Neidono Angami, founder of the Naga
Mother's Association, says that the Nagas are fighting
for "a righteous peace deal". "We are tired of different
Naga tribes fighting among themselves and killing our
own brothers. We want a peaceful coexistence," she said.
But the Naga Students Federation, which claims
to represent the aspirations of the modern Naga youth,
is still not ready to shed their demands for a sovereign
Naga state. "We are part of the younger generation which
has grown up with this conflict, we want our future
back. But at the same time, we want a honorable
settlement which is nothing short of sovereignty and
self-determination," said Vivi Nyuthu, general secretary
of the Naga Students Federation.
Like many of
those molded by the fight for an independent homeland in
Nagaland, Niketu Iralu is bitter with the NSCN. A senior
leader of the Naga Ho Ho, a powerful civil society
group, Iralu said that while thousands have died in the
fight for a separate homeland for the Naga people, "the
NSCN has to share responsibility for the deaths of many
of these people".
"Peace comes with political
agreement but here it is the sheer fatigue with violence
that's forcing it," Iralu said.
Keishing feels
that that the Naga tribes like the Thanngkul and Mao
living in Manipur have a greater chance of living in
peace and enjoying power if they consolidate their
position inside the state, rather than pushing for a
Greater Nagaland.
But peace is not just the end
of violence for Athili Mao, general secretary of the
Naga People Movement for Human Rights. "The road to
peace has been laid, but it is not a final determined
route. The negotiations are secretive, but I personally
believe that the NSCN leadership has not failed us yet,"
Mao said.
The Meiteis remain very suspicious
about a possible division of their state. "The Nagas
have always been very clever at getting all the
development funds from Delhi, while other northeastern
states have lagged behind. Now, they want a piece of our
land to keep their political dreams alive," said David
Manohar Mayum, a local journalist.
All this has
eroded the credibility of the political system in
Manipur and people, particularly youth, are turning to
militant, non-political groups to lead the agitation.
"The deal with NSCN can actually backfire on the
[Indian] government.
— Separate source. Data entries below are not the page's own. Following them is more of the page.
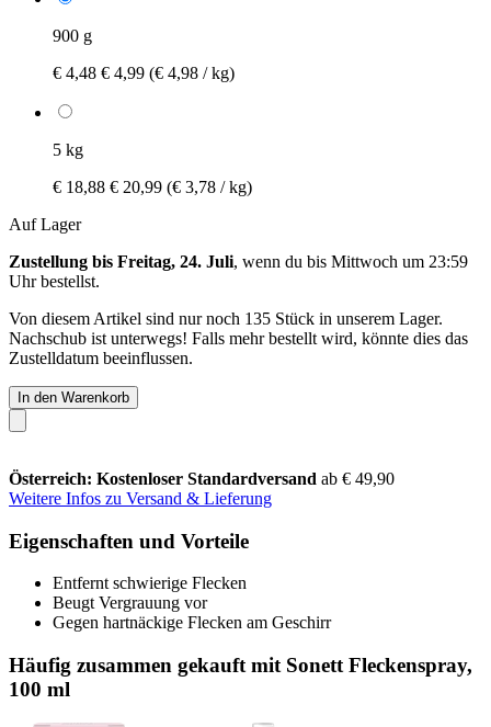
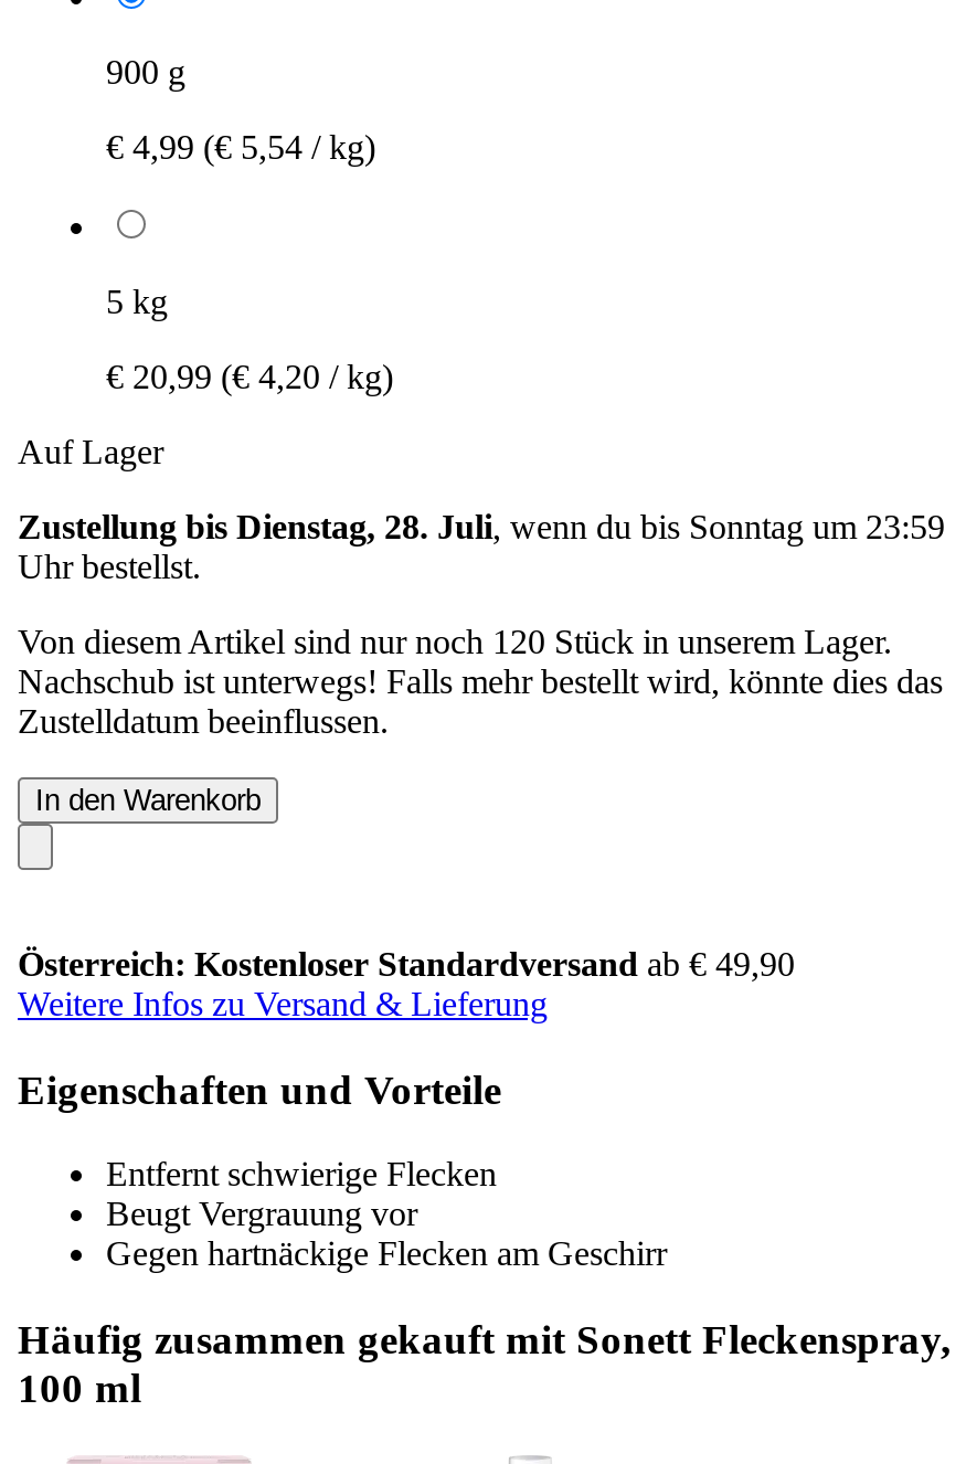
[53,63,235,82] € 4,48 € 4,99 (€ 4,98 / kg) -> [106,128,375,165] € 4,99 (€ 5,54 / kg)
[53,177,252,196] € 18,88 € 20,99 (€ 3,78 / kg) -> [106,357,393,395] € 20,99 (€ 4,20 / kg)
[9,252,468,271] Zustellung bis Freitag, 24. Juli, wenn du bis Mittwoch um 23:59 -> [18,507,945,545] Zustellung bis Dienstag, 28. Juli, wenn du bis Sonntag um 23:59
[9,309,443,328] Von diesem Artikel sind nur noch 135 Stück in unserem Lager. -> [18,622,892,660] Von diesem Artikel sind nur noch 120 Stück in unserem Lager.

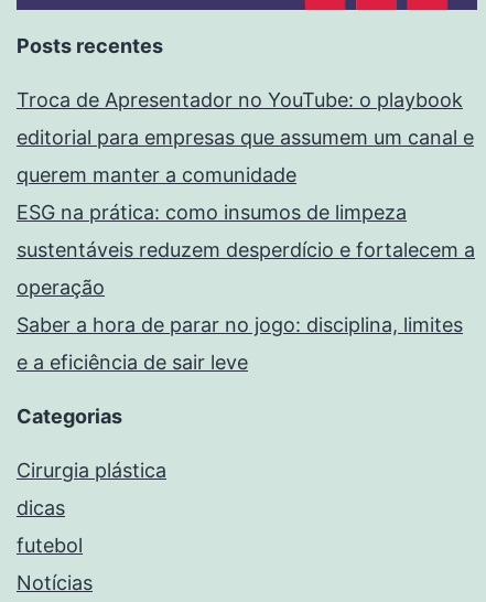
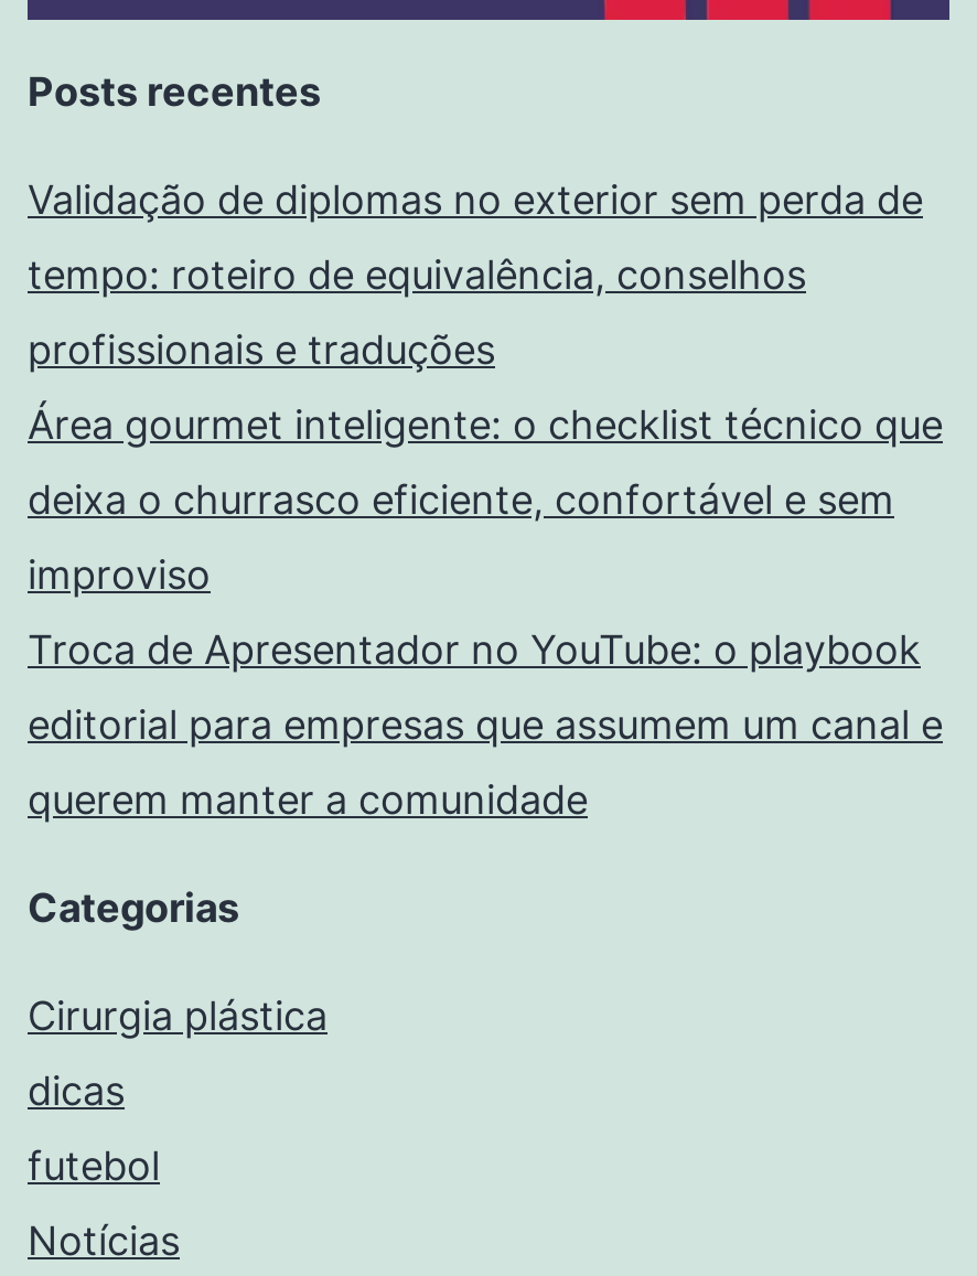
none -> [28,175,943,597] Validação de diplomas no exterior sem perda de | tempo: roteiro de equivalência, conselhos | profissionais e traduções | Área gourmet inteligente: o checklist técnico que | deixa o churrasco eficiente, confortável e sem | improviso
moved [17,88,474,186] -> [28,625,943,822]: Troca de Apresentador no YouTube: o playbook | editorial para empresas que assumem um canal e | querem manter a comunidade
[17,200,475,373] ESG na prática: como insumos de limpeza | sustentáveis reduzem desperdício e fortalecem a | operação | Saber a hora de parar no jogo: disciplina, limites | e a eficiência de sair leve -> none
It will drive the ethnic wedge
further," said Yambem Laba, member of the Manipur Human
Rights Commission.
At the carefully tended war
cemetery for a British soldier who died in the battle of
Kohima, one of the fiercest in World War II, a British
soldier scribbled a message that is inscribed as an
epitaph. "For your tomorrow we gave our today".
Nagaland is still waiting for that tomorrow.